Sous une pluie battante et dans un froid glacial, les Basques ont non seulement perdu leur invincibilité, mais s’enfoncent aussi dans une crise de résultats qui fragilise désormais l’édifice sportif.
### Une dégringolade au classement
Avec un seul succès en six rencontres, les « Ciel et Blanc » pointent désormais à une inquiétante onzième place. Si le top 6 reste mathématiquement accessible, la dynamique actuelle interroge. Après avoir déjà « secoué le cocotier » début janvier en intégrant l’ancien capitaine Jean Monribot pour renforcer la touche, le président Philippe Tayeb pourrait envisager d’aller plus loin.

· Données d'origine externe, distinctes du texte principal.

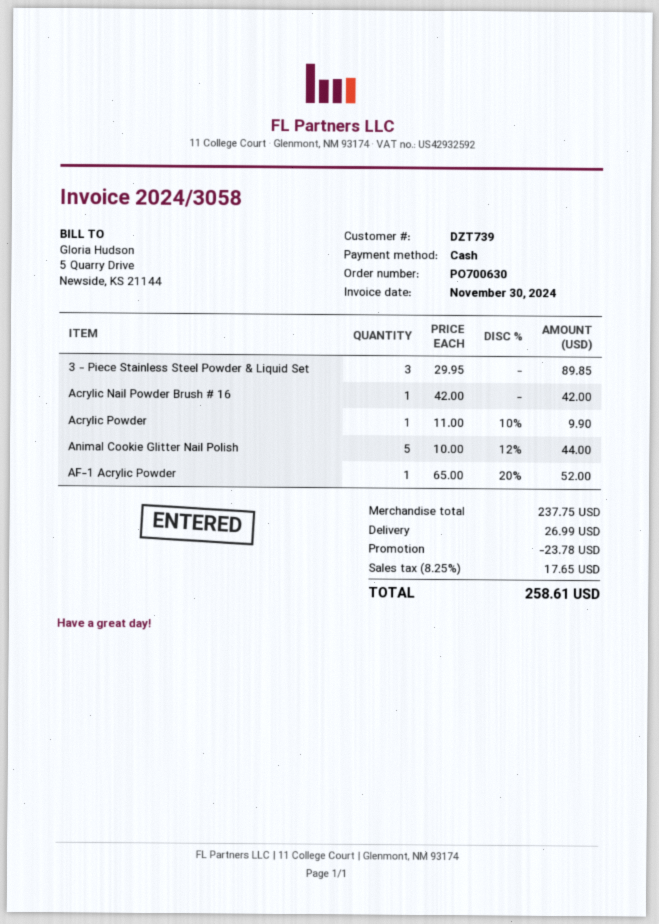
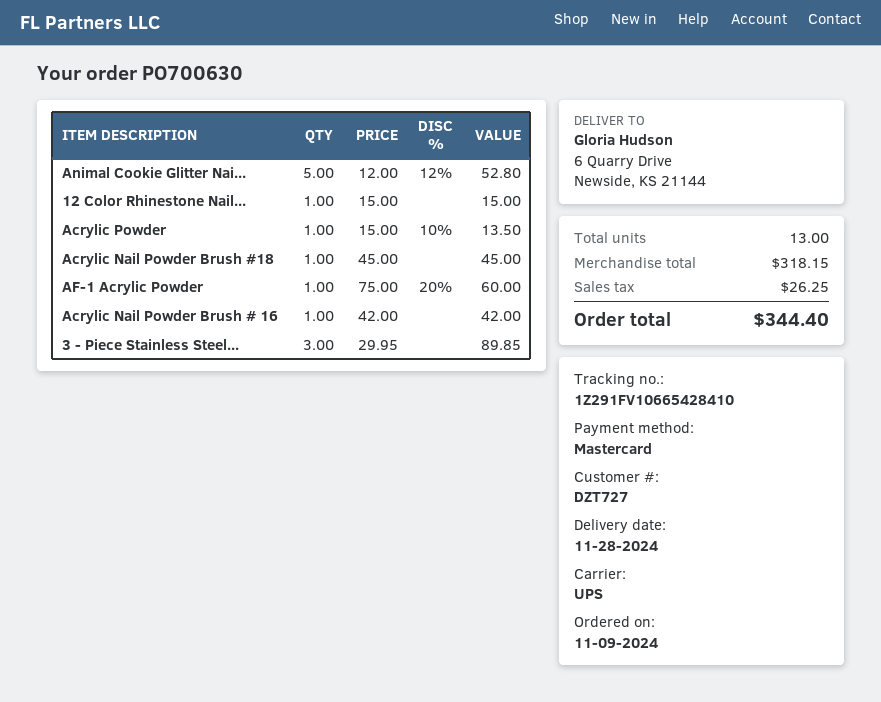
customer number: DZT739 -> DZT727
payment method: cash -> Mastercard
Acrylic Powder: 1 x 11.00 - 10% = 9.90 -> 1 x 15.00 - 10% = 13.50
Animal Cookie Glitter Nail Polish: 5 x 10.00 - 12% = 44.00 -> 5 x 12.00 - 12% = 52.80
AF-1 Acrylic Powder: 1 x 65.00 - 20% = 52.00 -> 1 x 75.00 - 20% = 60.00
12 Color Rhinestone Nail...: none -> 1 x 15.00 = 15.00
Acrylic Nail Powder Brush #18: none -> 1 x 45.00 = 45.00
subtotal: 237.75 -> 318.15
discount: 23.78 -> none
shipping: 26.99 -> none
tax: 17.65 -> 26.25
total: 258.61 -> 344.40

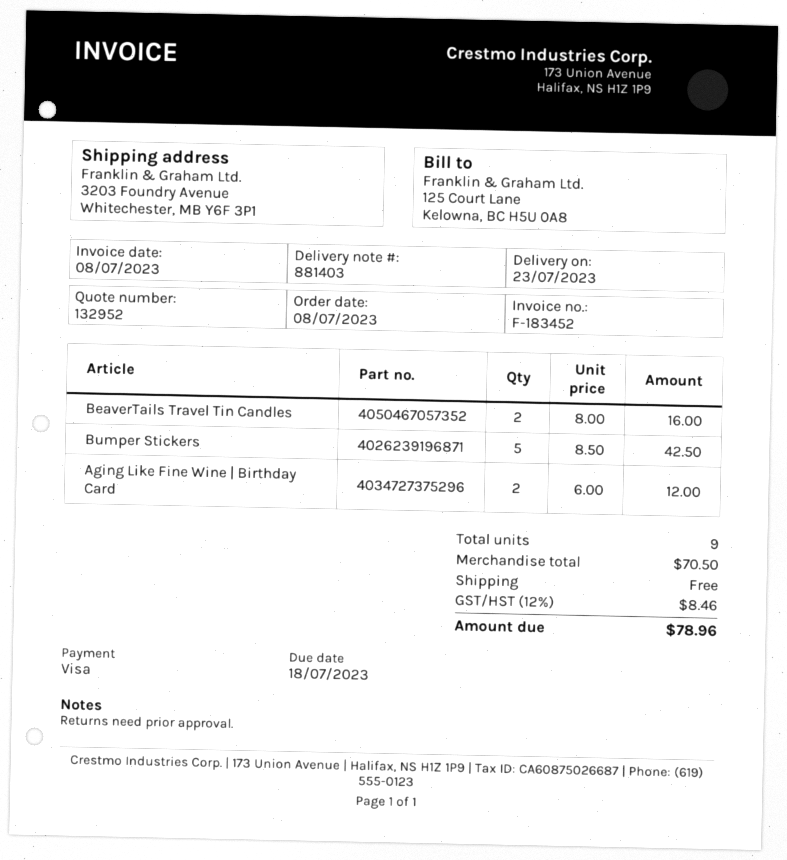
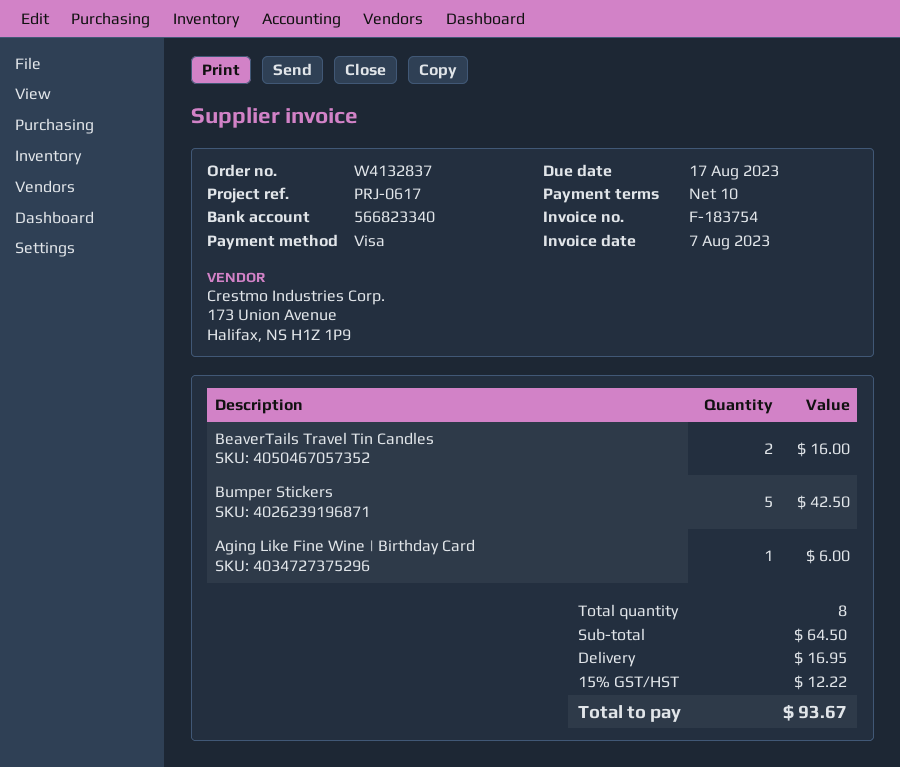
invoice number: F-183452 -> F-183754
invoice date: 2023-07-08 -> 2023-08-07
due date: 2023-07-18 -> 2023-08-17
Aging Like Fine Wine | Birthday Card: 2 for 12.00 -> 1 for 6.00
total quantity: 9 -> 8
subtotal: 70.50 -> 64.50
shipping: 0.00 -> 16.95
tax: 12% = 8.46 -> 15% = 12.22
total: 78.96 -> 93.67

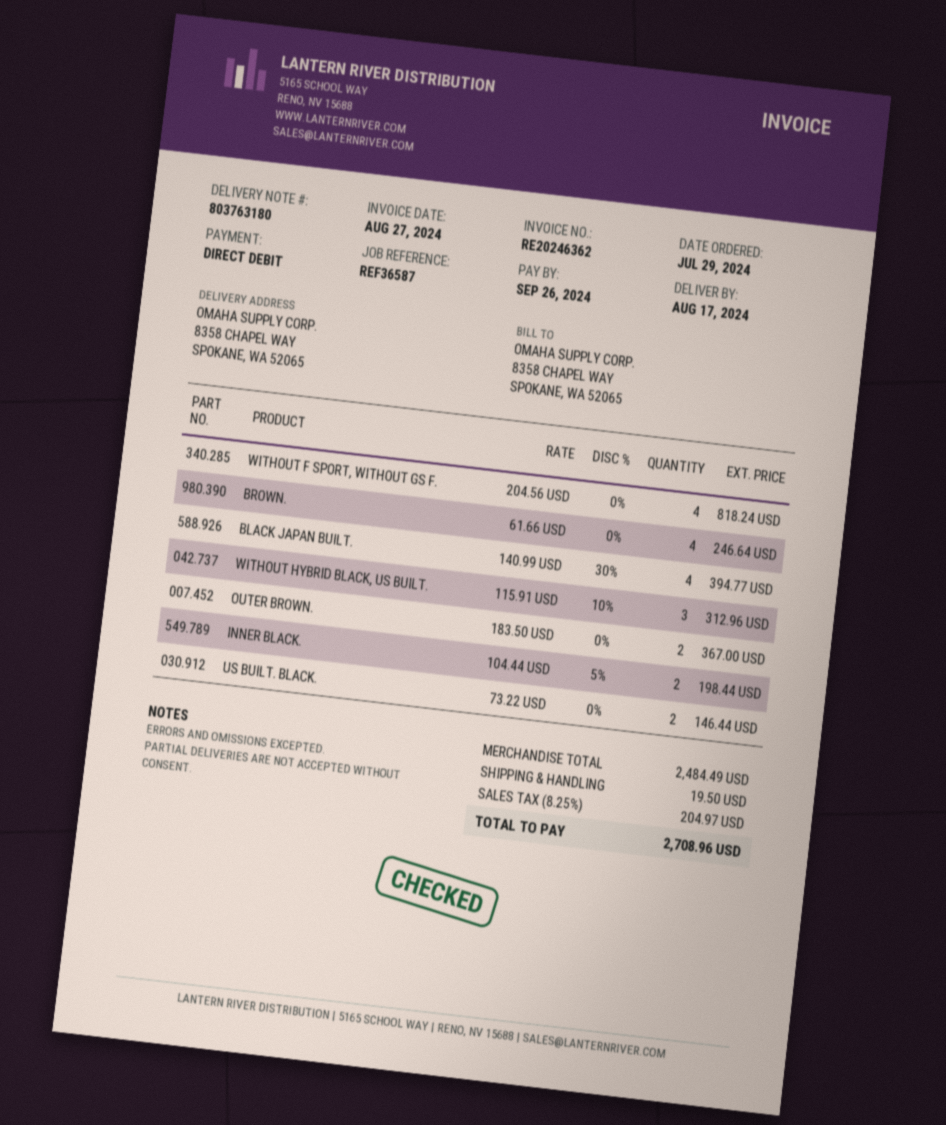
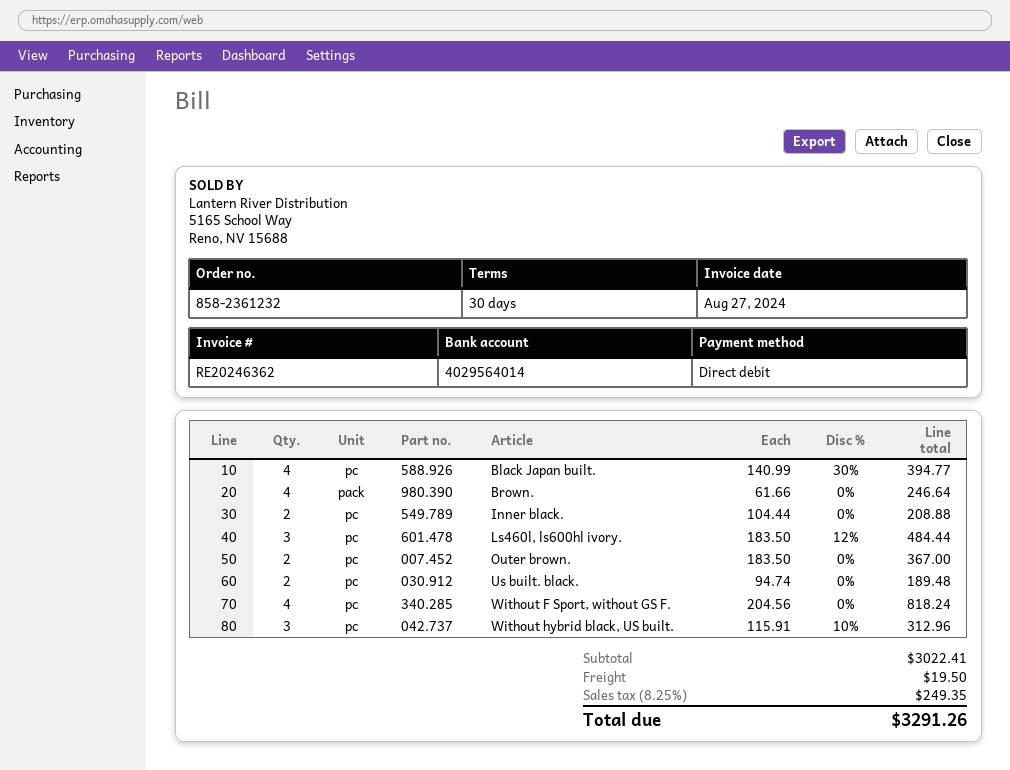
INNER BLACK.: 2 x 104.44 - 5% = 198.44 -> 2 x 104.44 = 208.88
US BUILT. BLACK.: 2 x 73.22 = 146.44 -> 2 x 94.74 = 189.48
Ls460l, ls600hl ivory.: none -> 3 x 183.50 - 12% = 484.44
subtotal: 2484.49 -> 3022.41
tax: 8.25% = 204.97 -> 8.25% = 249.35
total: 2708.96 -> 3291.26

Interrogé sur d’éventuelles conséquences pour l’encadrement technique, le capitaine Arthur Iturria n’a pas caché son inquiétude dans Midi Olympique :
« J’espère que cette défaite n’aura pas de conséquences. Ce ne serait peut-être pas la meilleure manière de finir la saison. Qu’on le veuille ou non, ça bouleverse un peu la sérénité d’un groupe. Après, je ne suis pas à la place des dirigeants. On doit se concentrer sur nous, se dire les choses qu’on a à se dire et que ça ne sorte pas du groupe. C’est le principal pour moi. »
### Grégory Patat refuse le débat
Au cœur des spéculations, le manager Grégory Patat, qui a récemment prolongé son contrat jusqu’en 2028 malgré une cohabitation parfois commentée avec Laurent Travers, a préféré couper court à toute polémique médiatique.
Visiblement marqué par le scénario du match, le technicien gersois a été catégorique :
« Ce n’est pas à moi de parler de ça. Je veux me concentrer sur mon rugby avec mon staff, mes joueurs. Je ne veux pas débattre là-dessus. »
### L’ombre de l’instabilité
Alors que Bayonne semblait avoir trouvé une stabilité rare ces dernières saisons, ce revers « historique » à domicile face à un concurrent direct comme Castres redistribue les cartes.
La réception prochaine du Racing 92 s’annonce déjà comme un tournant : une nouvelle contre-performance à Jean-Dauger pourrait contraindre la direction à prendre des décisions fortes.